▸ **DATASET EXTRACT**

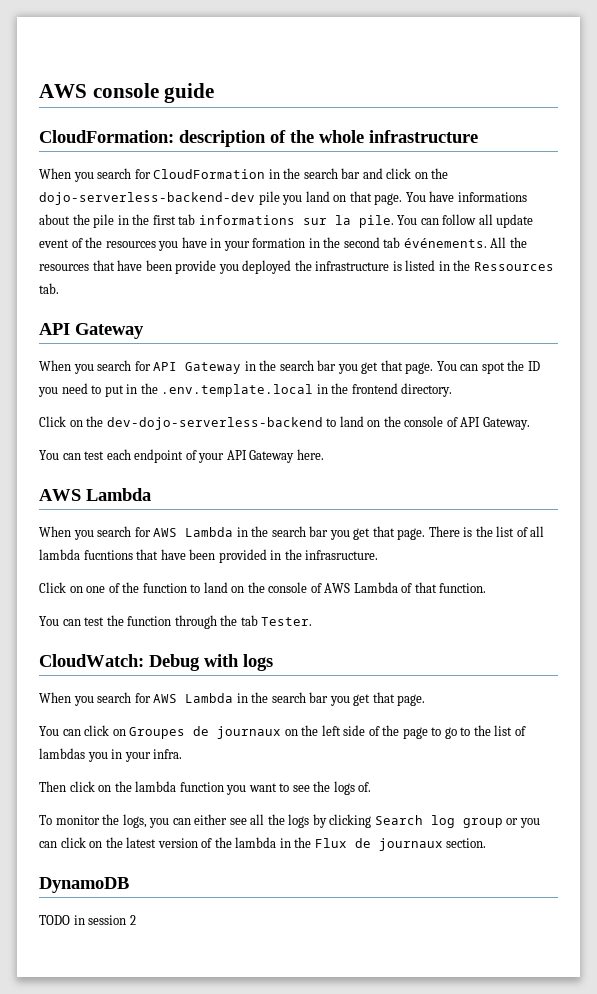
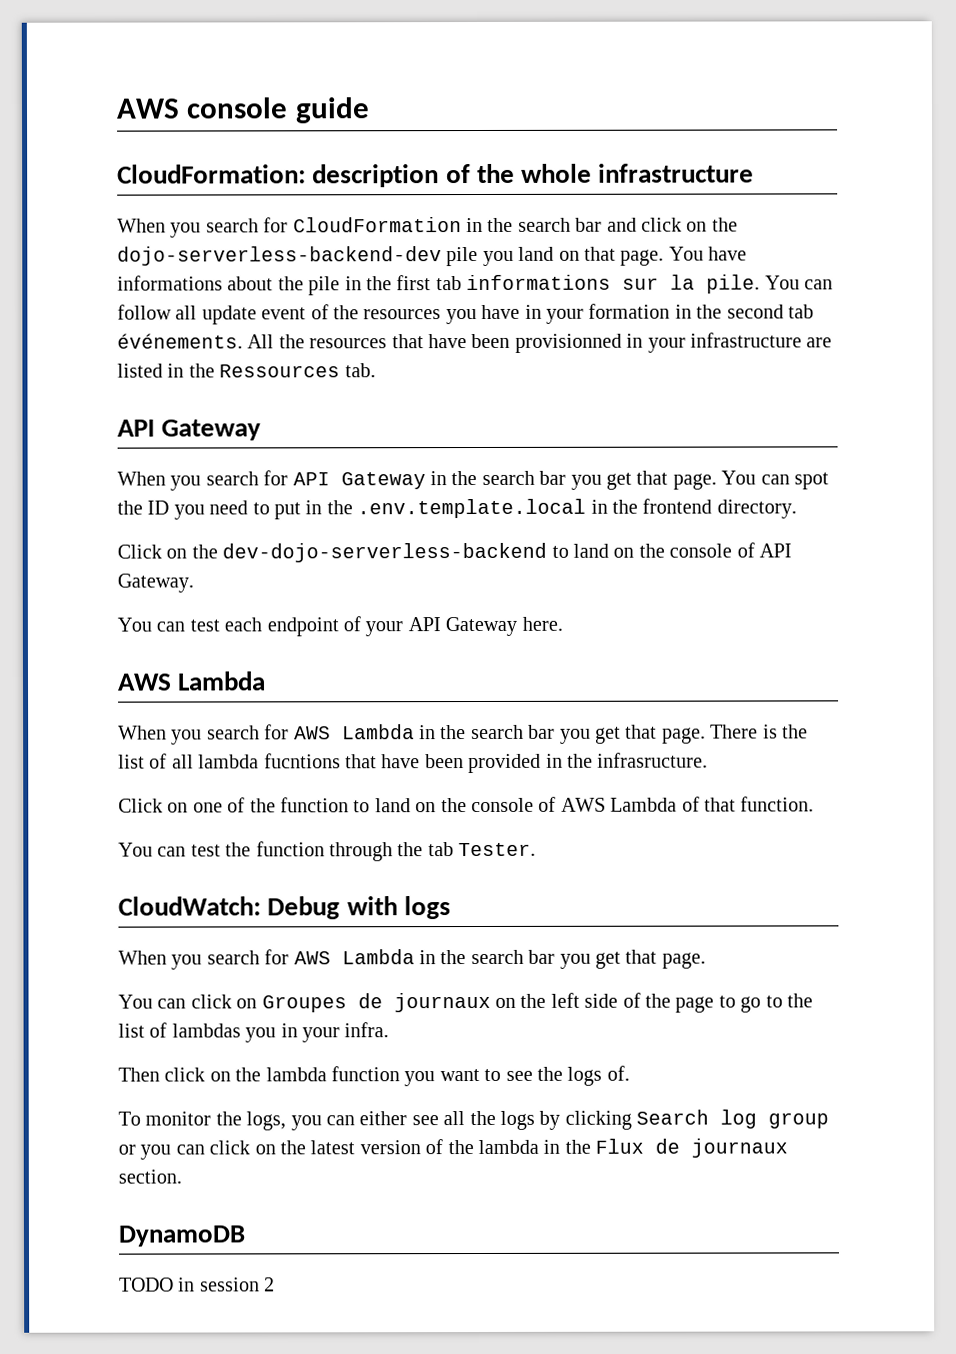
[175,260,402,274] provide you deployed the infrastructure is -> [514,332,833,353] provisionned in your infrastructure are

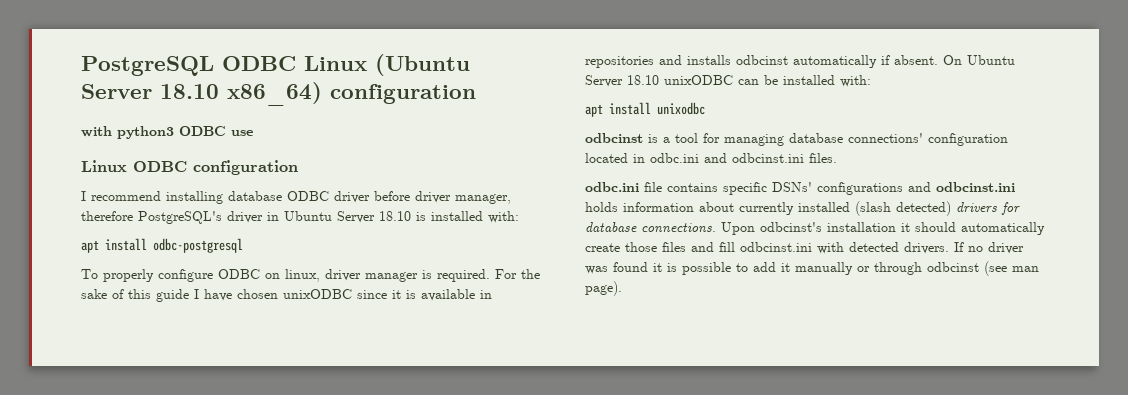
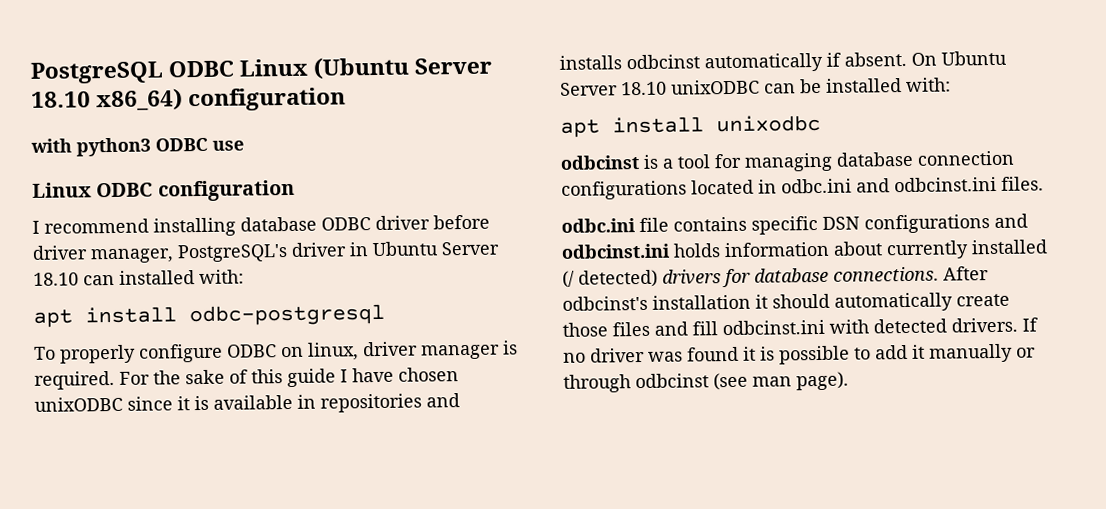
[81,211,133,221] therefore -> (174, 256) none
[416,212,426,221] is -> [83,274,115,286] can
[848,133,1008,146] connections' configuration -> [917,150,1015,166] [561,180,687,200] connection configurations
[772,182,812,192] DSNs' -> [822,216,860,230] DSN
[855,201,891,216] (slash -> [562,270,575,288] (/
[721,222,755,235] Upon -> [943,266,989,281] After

▸ **TASK REQUIREMENTS**
Copy out exactly the line holding "[848,133,1008,146] connections' configuration" and each line after it through the end of the entries, and leave out everything else.

▸ **ANSWER BELOW**
[848,133,1008,146] connections' configuration -> [917,150,1015,166] [561,180,687,200] connection configurations
[772,182,812,192] DSNs' -> [822,216,860,230] DSN
[855,201,891,216] (slash -> [562,270,575,288] (/
[721,222,755,235] Upon -> [943,266,989,281] After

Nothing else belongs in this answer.